SÃO PAULO - Aparentemente ninguém deu muita bola para a proposta, feita pela comissão de juristas que revê o Código Penal, de descriminalizar certos tipos de eutanásia. Esse, entretanto, é um assunto importantíssimo e que tende a ficar cada vez mais premente, à medida que a população envelhece e a medicina amplia seu arsenal terapêutico.

Desligar as máquinas que mantêm um paciente vivo pode ser descrito como um caso de homicídio, ainda que com o objetivo nobre de evitar sofrimento, ou como uma recusa em prosseguir com tratamento fútil, o que é perfeitamente legal.

Como sempre, acho que cabe a cada qual fazer suas próprias escolhas. Mas, já que nem sempre sabemos o que é melhor, convém dar uma espiadela em como pensam aqueles que, de fato, entendem do assunto.

Num artigo que está movimentando a blogosfera sanitária e já foi reproduzido no "Wall Street Journal" e no "Guardian", o doutor Ken Murray sustenta que, embora os médicos apliquem todo tipo de manobra heroica para prolongar a vida de seus pacientes, quando se trata de suas próprias vidas e das de seus entes queridos, eles são bem mais comedidos.
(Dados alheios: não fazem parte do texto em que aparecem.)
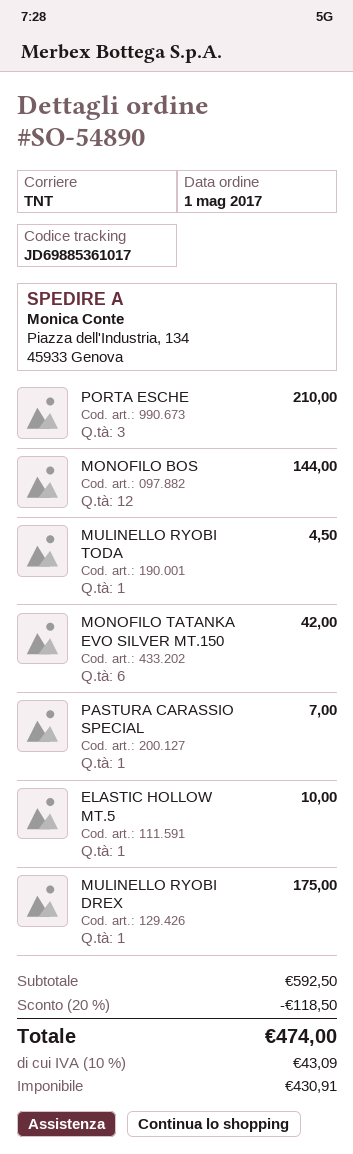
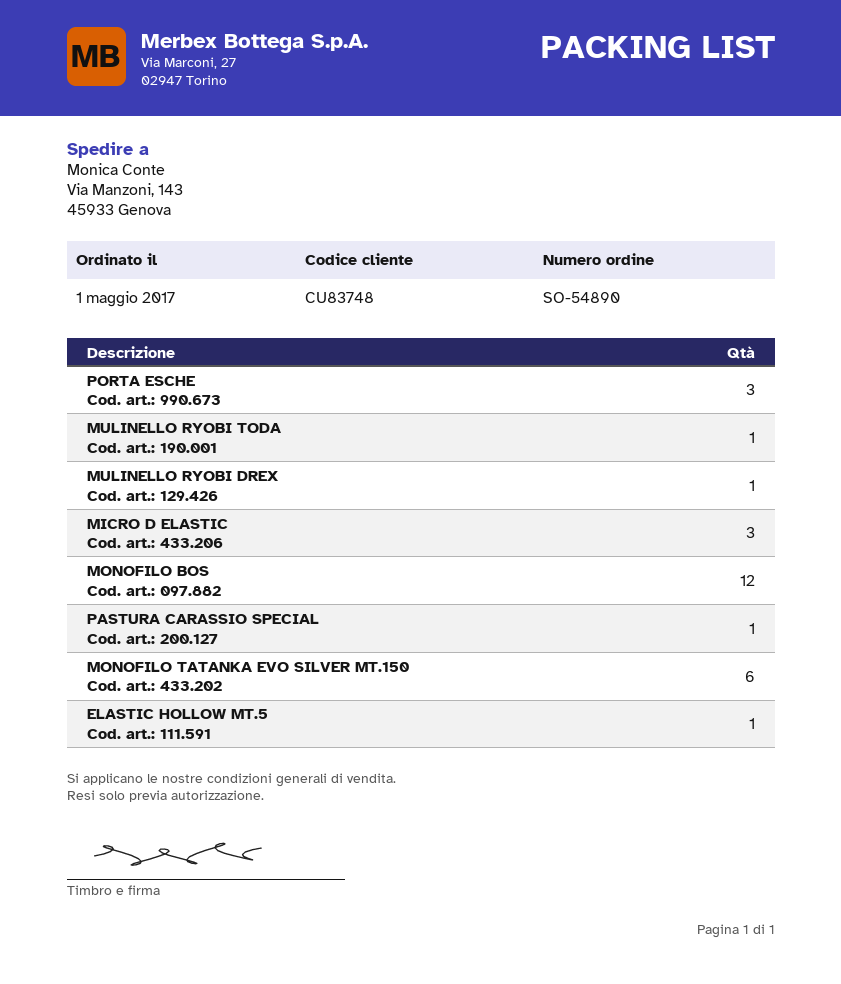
ship to: Piazza dell'Industria, 134, 45933 Genova -> Via Manzoni, 143, 45933 Genova
MICRO D ELASTIC: none -> 3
Como estão familiarizados com o sofrimento e os desfechos das medidas extremas, querem estar seguros de que, quando a sua hora vier, ninguém vai tentar reanimá-los nem levá-los a uma UTI para entubá-los e espetá-los com cateteres. Murray diz que um de seus colegas chegou a tatuar o termo "no code" (sem ressuscitação) no próprio corpo.

A pergunta que fica, então, é: se não são sádicos, por que os médicos fazem aos outros o que não desejam para si mesmos. E a resposta de Murray é que ocorre uma perversa combinação de variáveis emocionais, econômicas, mal-entendidos linguísticos, além, é claro, da própria lógica do sistema. Em geral, para o médico é muito mais fácil e seguro apostar no tratamento, mesmo que ele se estenda para muito além do razoável.